In the Middle of Somewhere (Middle of Somewhere, #1)(126)



He says it quietly, but it’s like a bomb going off.

I freeze. And yet, a warmth starts to bloom in my chest, melting the block of ice in my stomach. And apparently it melts it into tears, because I’m leaking again.

“You do?” I say, stupidly, which I know is not how this is supposed to go.

He shakes his head, like he can’t believe I don’t already know this.

“Yeah. Of course I do. How could I not?”

I throw my arms around his neck and cry into his hair. I have never cried like this in my life. Huge, surging gasps of tears that leave me feeling lighter instead of heavy, hopeful instead of desperate.

“I—I—” I start to say.

“Shh,” Rex says. “You don’t have to say it back. I know it’s hard for you and—”

What I was trying to say is that I know I’m messing this all up. But I don’t need to. Because Rex is holding me close and making the kind of promises that I could never have known how to believe before now.

He leans back, lying down slowly and taking me with him. He pulls the covers over us, enveloping us.

I feel like a washcloth that’s been wrung out, so drained I can hardly do anything except attempt to move every part of my body as close to Rex’s as possible.

“Oh god, I f*cking love you,” I choke out into Rex’s neck, and I can feel his whole body electrify. “I do,” I mutter. Saying the words makes my world tilt to the side. Saying the words is the greatest jolt I’ve ever had. Rex’s arms come around me and pull me down so I’m lying on top of him and he holds me like he’s never going to let me go.





Chapter 16


December



THE NEXT morning, I wake up in Rex’s arms feeling like days have passed. I feel floaty and spacey from crying, a sensation I’d forgotten since I last had it after my mom died. My eyes feel swollen, lashes stuck together with salt and gunk, and my head is muddled. I feel like a soft, cringing snail whose shell has been pried off. But instead of getting out of bed to shower it all away, I force myself to close my eyes and not freak out.

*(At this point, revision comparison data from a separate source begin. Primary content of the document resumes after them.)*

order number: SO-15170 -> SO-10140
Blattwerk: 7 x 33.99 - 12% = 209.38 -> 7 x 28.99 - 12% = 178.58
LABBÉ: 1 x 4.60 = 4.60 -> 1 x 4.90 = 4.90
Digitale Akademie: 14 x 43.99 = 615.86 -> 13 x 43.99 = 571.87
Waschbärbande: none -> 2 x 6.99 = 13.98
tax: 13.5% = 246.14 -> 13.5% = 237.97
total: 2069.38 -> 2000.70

I name the sounds I can hear. Birds. Are the birds in the winter different? I wish I knew something about birds. The wind blowing through the pine trees just beyond the house. A sound that might be snow, but I can’t tell. The hum of the generator. Rex’s breathing. Then I move on to smells. My nose is a little stuffed up from crying and sleeping, but everything smells like Rex’s house. Homey.

Before I make it to breaking down the individual smells, though, Rex stirs next to me and I have to open my eyes to look at him. He’s so beautiful I still can’t believe that I could just reach over and touch him if I wanted to.

I don’t understand the way I feel. It’s no different than yesterday, but everything’s changed. I don’t know what kind of tether love is between us. The man lying next to me… all of his… stuff. Not belongings, but thoughts, feelings, history. I don’t know what I’m supposed to do with it. Am I responsible for it and he for mine? Does love imply a promise of some kind? These are things I feel like I should know, but I just… don’t.

“Hey,” Rex says, and I feel like a bit of a creep for staring at him while he sleeps.

“Hey.” There’s so much I want to say to him, but I’m not sure how to start. “Um,” I say. “Do you think it’s snowing?”

“Yeah,” Rex says after listening for a moment. “I think we’re supposed to get a few inches today.” I stare absently at the window for a minute even though the shade is closed.

“Daniel.” Rex’s warm hand lands on my shoulder. I realize I’m still wearing my clothes from yesterday, though Rex must have stripped sometime in the night because he’s in his underwear. “Last night,” he continues. “I meant what I said.” He seems a little anxious, as if I’m going to claim not to remember anything, but he looks right at me.

“Me too,” I say, but I have to look away. I don’t know why I feel so embarrassed, but I do. I fiddle with the edge of the blanket, telling myself that if you love someone, you should probably be able to sustain eye contact with them, but I feel so shy.

“Can you look at me, please?” Rex says, tenderly but with the hint of an order.

I look at him, my heart racing.

“I love you,” he says, and somehow it doesn’t sound like a grenade of found language the way it always does when I hear other people lob it at each other casually. Loveyou, as they hang up the phone; Loveyou, when they’re running out the door. Loveyou, as they race to class, already texting someone else.

No, it sounds like something Rex has made up just now to try and tell me something real.

“I love you too,” I tell him, trying to make the words real also. “I really do,” I add, feeling like my delivery was lacking. I sounded terrified, tentative.

“I believe you,” Rex says, smiling at me. “Come here.” He scooches up to lean on his pillow and pulls me down on top of him. His kiss is sweet and slow and doesn’t demand anything in return.

“I just… I….” I mumble against his mouth.

“What?” Rex asks, stroking my cheekbones. His eyes are so warm, and I remember him telling me he’d do anything for me. I remember him telling me there is no right way to act in a relationship. I remember thinking that those things were easy for him to say, but I couldn’t comprehend them. But maybe, just maybe, he was telling the truth all along.